А в Москве тем временем происходили далеко не простые события. Уже через день после избрания Анны Ивановны императрицей в придворной среде распространились слухи, что «верховники» решили ограничить самодержавную власть. Сформировалась оппозиция, опасавшаяся получить вместо одного самодержца 10 самовластных фамилий. И хотя часть московской элиты поддержала устремления Долгоруковых и Голицыных, большинство среднего и мелкого дворянства выступало против них. Радикальные сторонники самодержавия даже предлагали перебить «верховников» еще до приезда Анны.
На подъезде к Москве Анна была встречена сводным отрядом, состоявшим из батальона Преображенского полка и эскадрона кавалеристов (по одним данным, кавалергардов, по другим – конногвардейцев). Она лично поднесла им чарки с водкой и тут же объявила себя полковником преображенцев и капитаном кавалеристов. Эти действия, подсказанные ей «верными друзьями», солдатами были встречены с одобрением. Более того, с точки зрения права здесь все выглядело безукоризненно: звания полковника Преображенского полка и капитана придворной кавалерии мог носить только законный самодержец. Таким образом, запущенная некоторое время назад оперативная комбинация с хорошо продуманными элементами идеологической войны, тонкой дезинформацией и мощным силовым обеспечением не дала сбоев.

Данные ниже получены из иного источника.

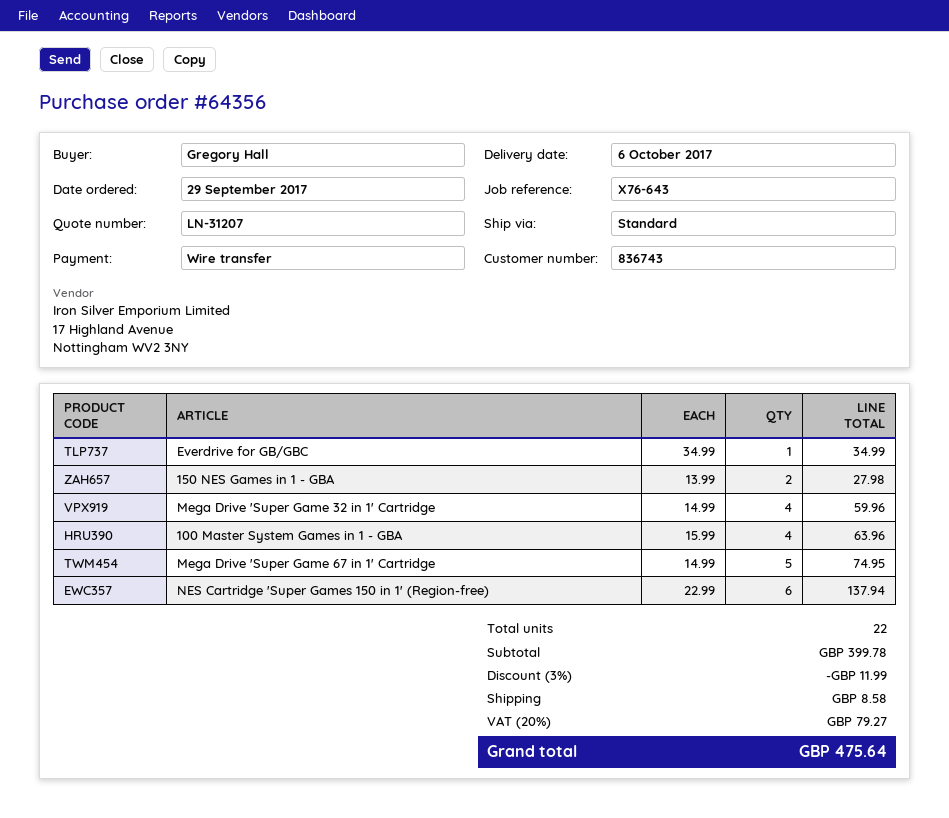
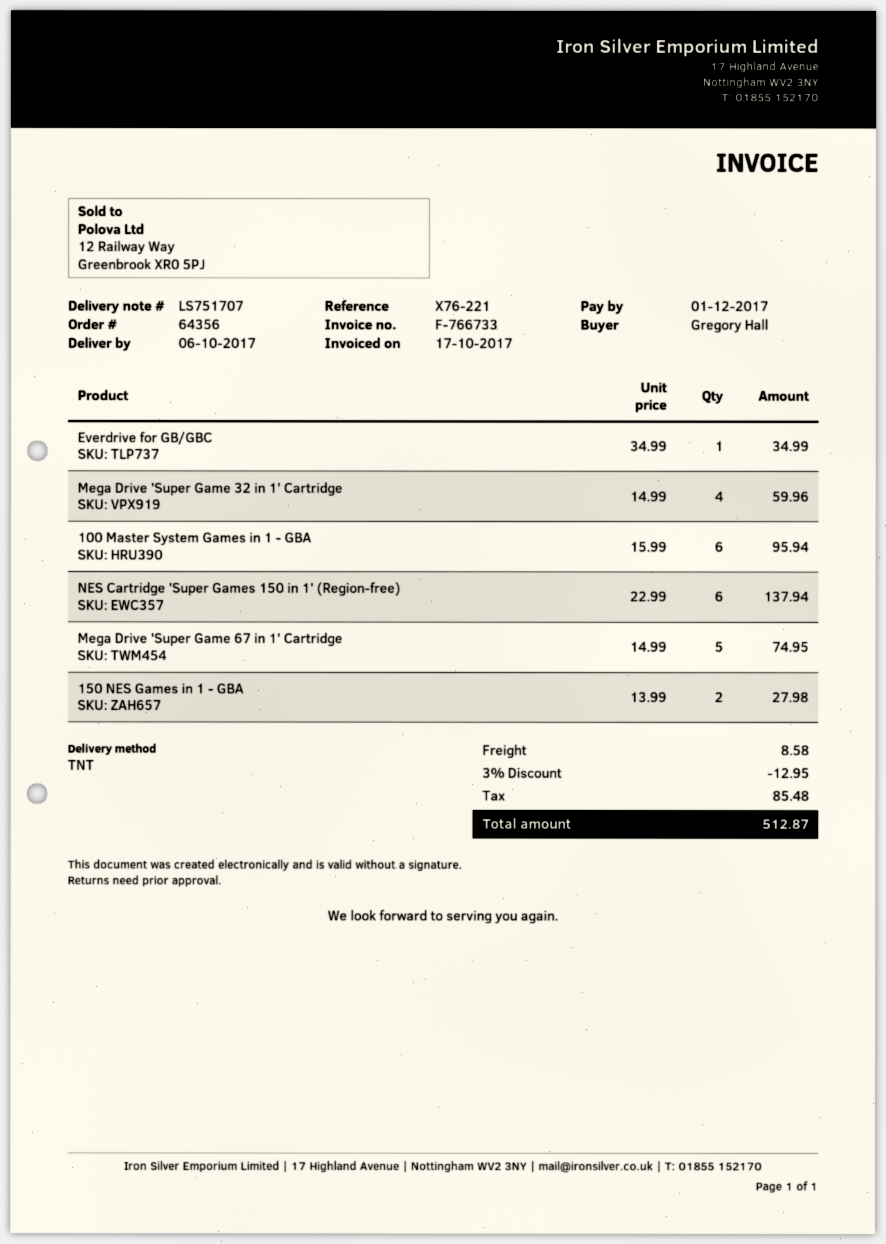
reference: X76-643 -> X76-221
shipping method: standard -> TNT
100 Master System Games in 1 - GBA: 4 x 15.99 = 63.96 -> 6 x 15.99 = 95.94
discount: 3% = 11.99 -> 3% = 12.95
tax: 79.27 -> 85.48
total: 475.64 -> 512.87

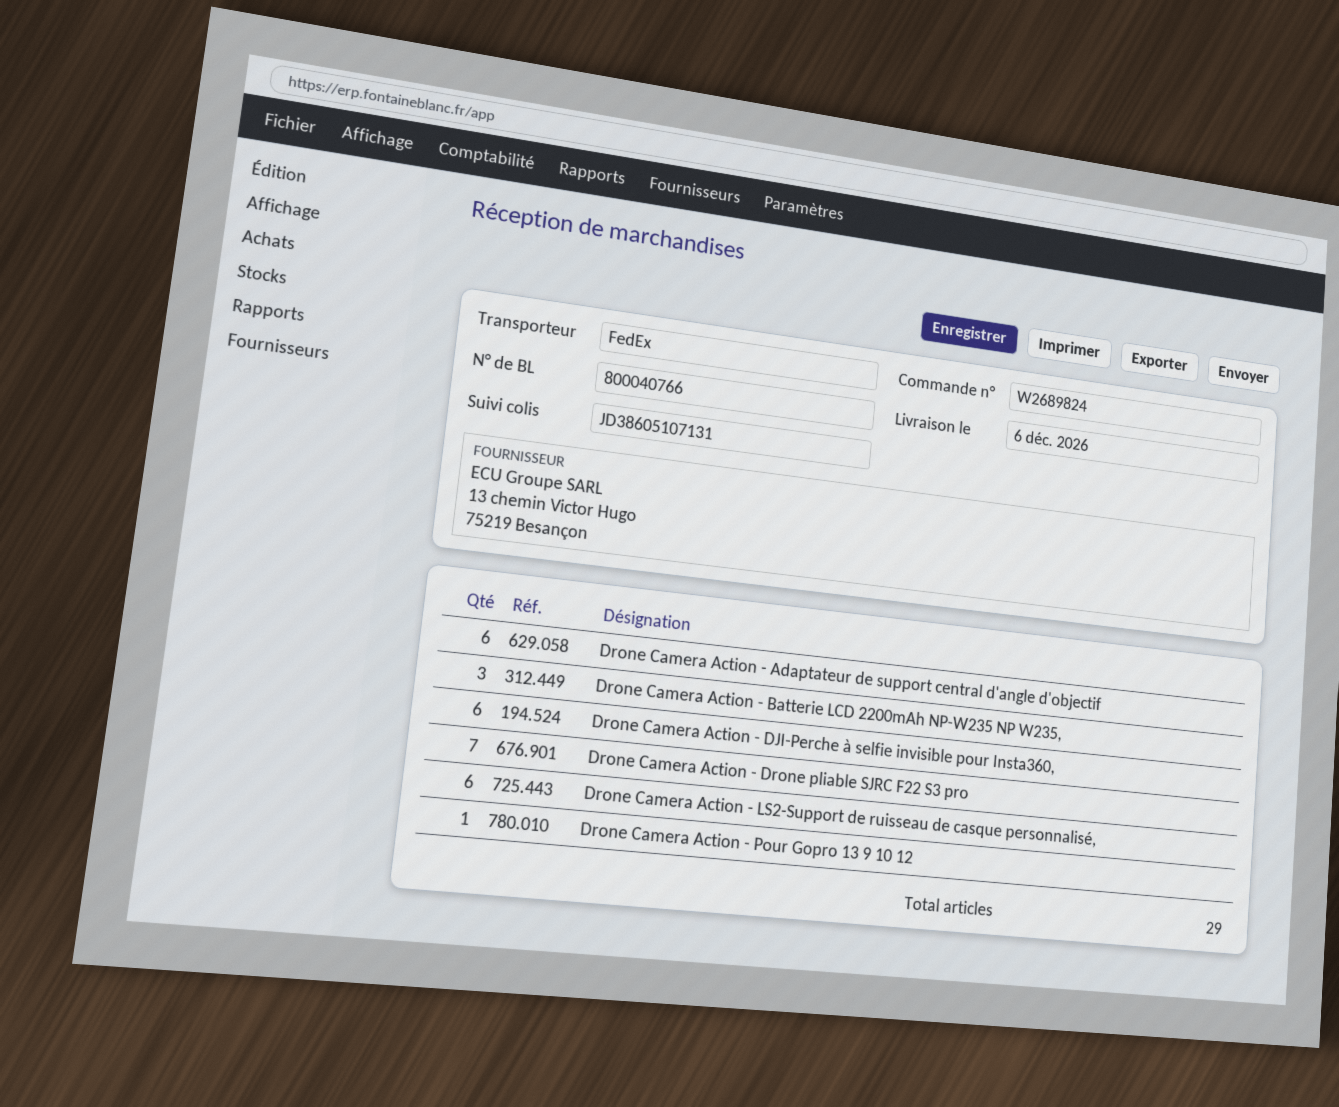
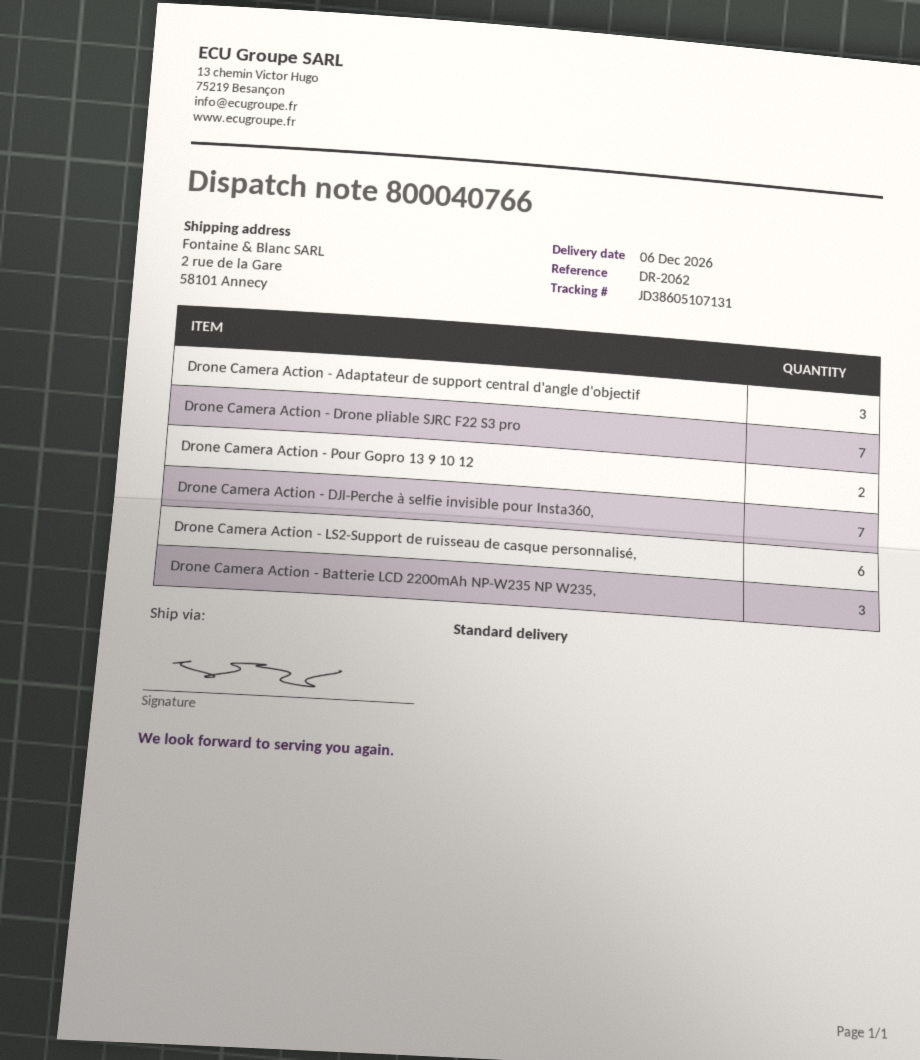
shipping method: FedEx -> standard
Drone Camera Action - Adaptateur de support central d'angle d'objectif: 6 -> 3
Drone Camera Action - DJI-Perche à selfie invisible pour Insta360,: 6 -> 7
Drone Camera Action - Pour Gopro 13 9 10 12: 1 -> 2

По нашему мнению, в сообщениях есть одна неточность – на тот момент в составе гвардии не было ни одного конного полка. Скорее всего, кавалерийский эскадрон состоял из кавалергардов, восстановленных в 1726 г. Екатериной I, которая приняла на себя звание их капитана. Также возможно, что в составе эскадрона находились драгуны Кроншлодтского полка, созданного Петром I в 1721 г. Допущение тем более вероятно, что этот полк впоследствии был переименован Анной Ивановной в лейб-гвардии Конный.
Анна Ивановна. Портрет работы Г. Бухгольца
Между 15 и 25 февраля императрица прилагала интенсивные усилия по приобретению сторонников и поиску возможности отказаться от подписи под «Кондициями». А юридические основания для аннулирования «Кондиций» имелись достаточно веские, поскольку «верховники» пошли на прямой подлог, сообщив Анне, что пожелания об ограничении самодержавия приняты с одобрения Сената, Синода и генералитета. Еще один подлог члены Верховного тайного совета совершили, когда сделали вид (уже после прочтения «Кондиций», подписанных Анной, в Москве), что сей документ – это ее личная инициатива. Тем самым легитимность «Кондиций» становилась сомнительной не только с морально-этической точки зрения, но и с позиций закона.